DDHS students a part of the Manufacturing Career Panel discussion

Mike Reader, president of Precision Plus, talks with students at the second annual Manufacturing Career Panel.

Mike Reader, president of Precision Plus, talks with students at the second annual Manufacturing Career Panel.

 

Talk about career readiness education.

Delavan-Darien High School had 29 students attend the Walworth County Manufacturing Career Panel earlier this quarter.

About 200 students from five high schools participated in the event, which was held at Elkhorn Area High School.

Four experts — Brian White, President of Waukesha Engine; Hanan Fishman, President of PartMaker, Inc, (a software development company); Mary Isbister, President of GenMet, Mequon (metal fabricator); Mike Reader, President of Precision Plus — spoke to the students about career opportunities in the field of manufacturing.

Each of the four speakers described their backgrounds, their journey to where they are today, various manufacturing processes, the skills and talent necessary to be successful in manufacturing, and the fast pace in which the manufacturing workplace is changing.

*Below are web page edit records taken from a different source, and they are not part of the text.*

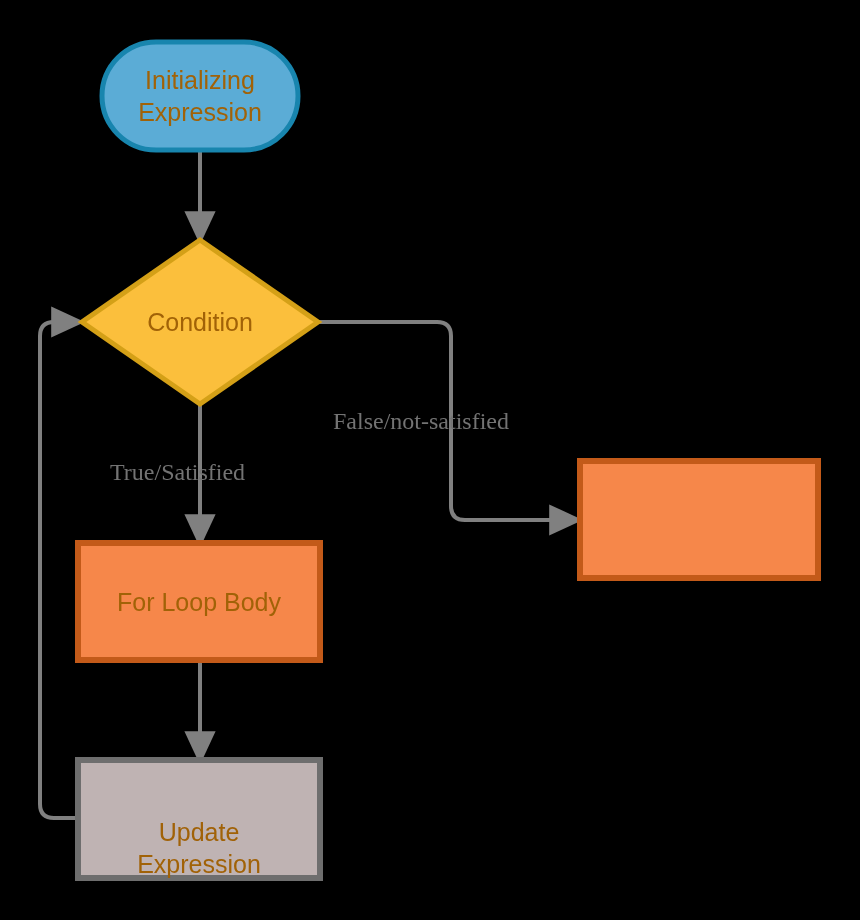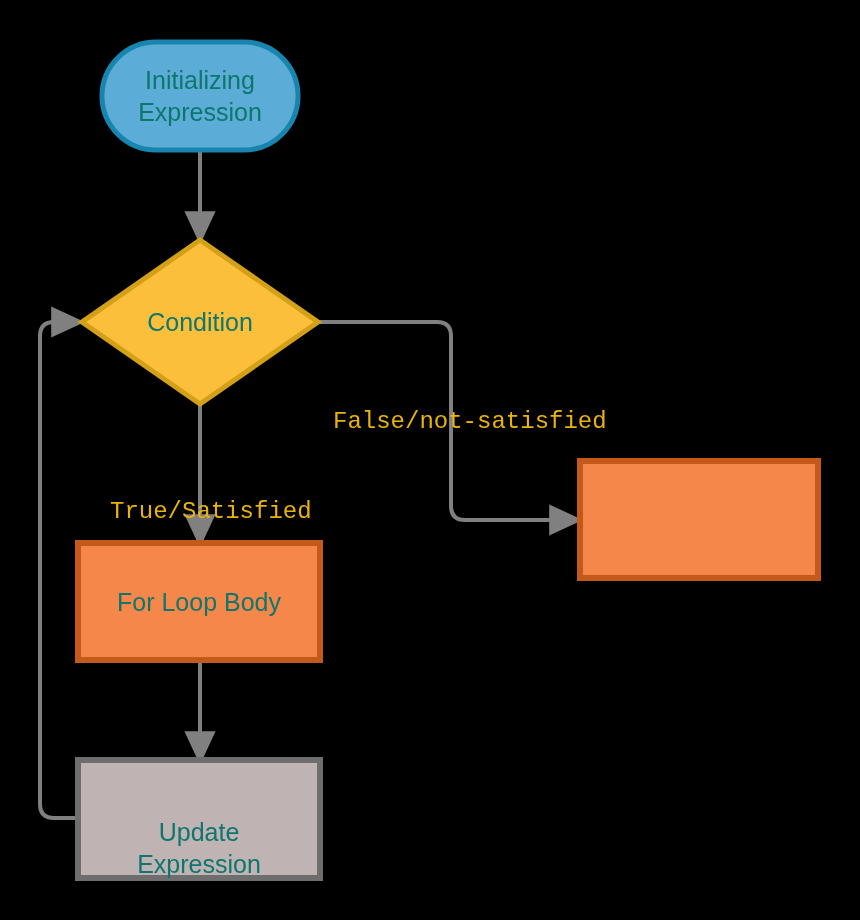--- a/index.html
+++ b/index.html
@@ -28,7 +28,7 @@
     align-items: center;
     justify-content: center;
     text-align: center;
-    color: #0f766e;
+    color: #a16207;
     font-size: 25px;
     line-height: 1.28;
     font-family: "Liberation Sans", sans-serif;

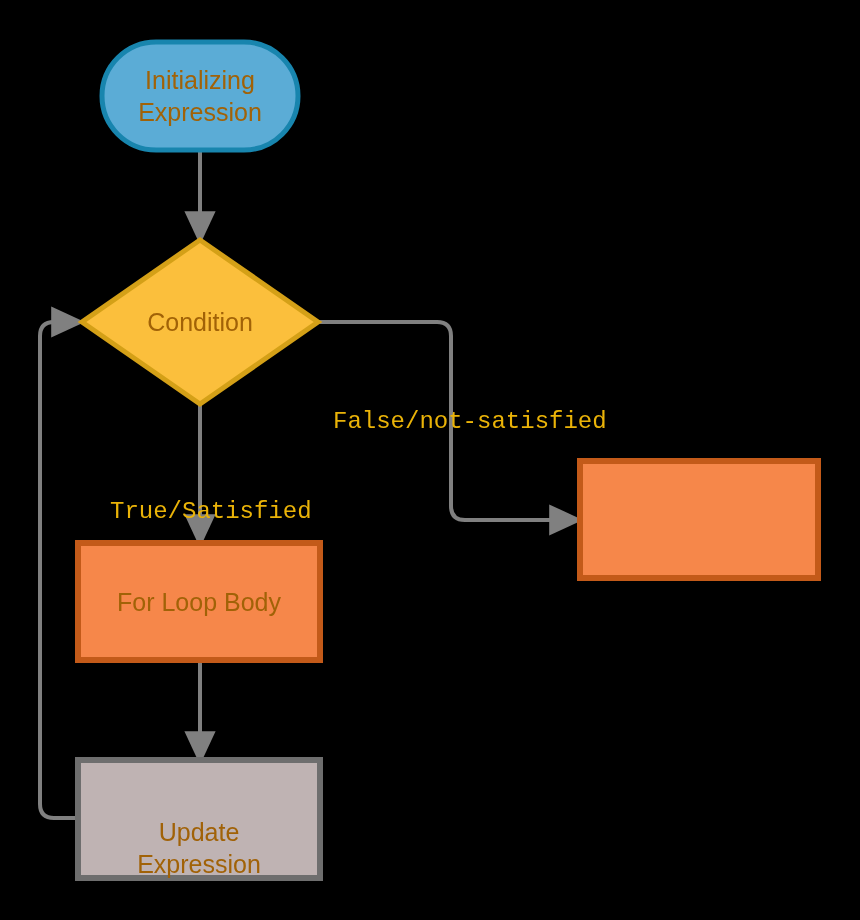--- a/index.html
+++ b/index.html
@@ -37,9 +37,9 @@
   }
   .edge-label {
     position: absolute;
-    color: #eab308;
+    color: #737373;
     font-size: 24px;
-    font-family: Liberation Mono, monospace;
+    font-family: Liberation Serif, serif;
     white-space: nowrap;
   }
 </style>

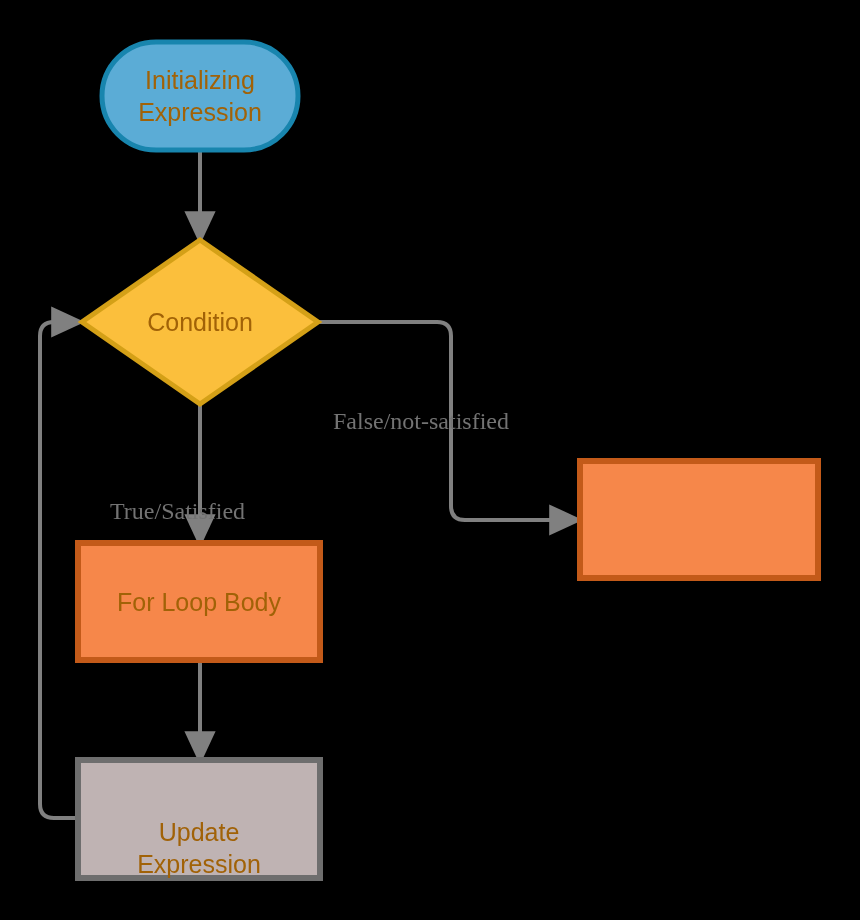--- a/index.html
+++ b/index.html
@@ -90,7 +90,7 @@
 Expression</div>
 
 
-  <div class="edge-label" style="left:110px; top:459px;margin-top:39px;">True/Satisfied</div>
+  <div class="edge-label" style="left:110px; top:459px;">True/Satisfied</div>
 
   <div class="edge-label" style="left:333px; top:408px;">False/not-satisfied</div>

They discussed with students the “skills gap,” which is the problem that many manufacturers are facing today in regard to maintaining a high-quality, high-skilled workforce. According to all four speakers, there is a huge deficit in the number of young people applying for jobs in manufacturing. Currently, the industry is looking for people skilled in Design Engineering, Manufacturing Engineering, Machinists, Welders, CNC Programmers, Fabricators, and Machine Maintenance.

Brian White, president of Waukesha Engine, gives a presentation about manufacturing careers to about 200 students from five area high schools.

Brian White, president of Waukesha Engine, gives a presentation about manufacturing careers to about 200 students from five area high schools.

White mentioned that top machinists can earn up to $80,000 per year and that every manufacturing job generates four other jobs in other sectors such as health, IT, finance, etc.

Both White and Reader stressed to students to make certain they are preparing for a career, not just for college; to make sure that their advanced education can help them secure a job, and to prepare themselves for life-long learning.

They cited the fact that 70 percent of manufacturing jobs will require education beyond the high school diploma. Fishman backed up this fact by stating that what goes on in manufacturing today has a lot more to do with what goes on above the neck than below.

Isbister reminded students that when hiring she looks for highly driven and ambitious job candidates; those who are committed to their jobs. She, along with the Reader, White, and Fishman stressed the importance of soft skills—reliability, communication skills, collaboration, self-motivation, positive attitude, and a willingness to learn.

(Information and photos from the Precision Plus website.)

Job Fair

DDHS also had 30 students attend the Walworth County Job Fair on March 20. Students had 36 employers to meet and interview with if they so chose.

All students attending had to have resumes ready and did a mock interview with Marci Barr of the Walworth County Job Center. Many applications were filled out and it was a great learning experience for all who attended.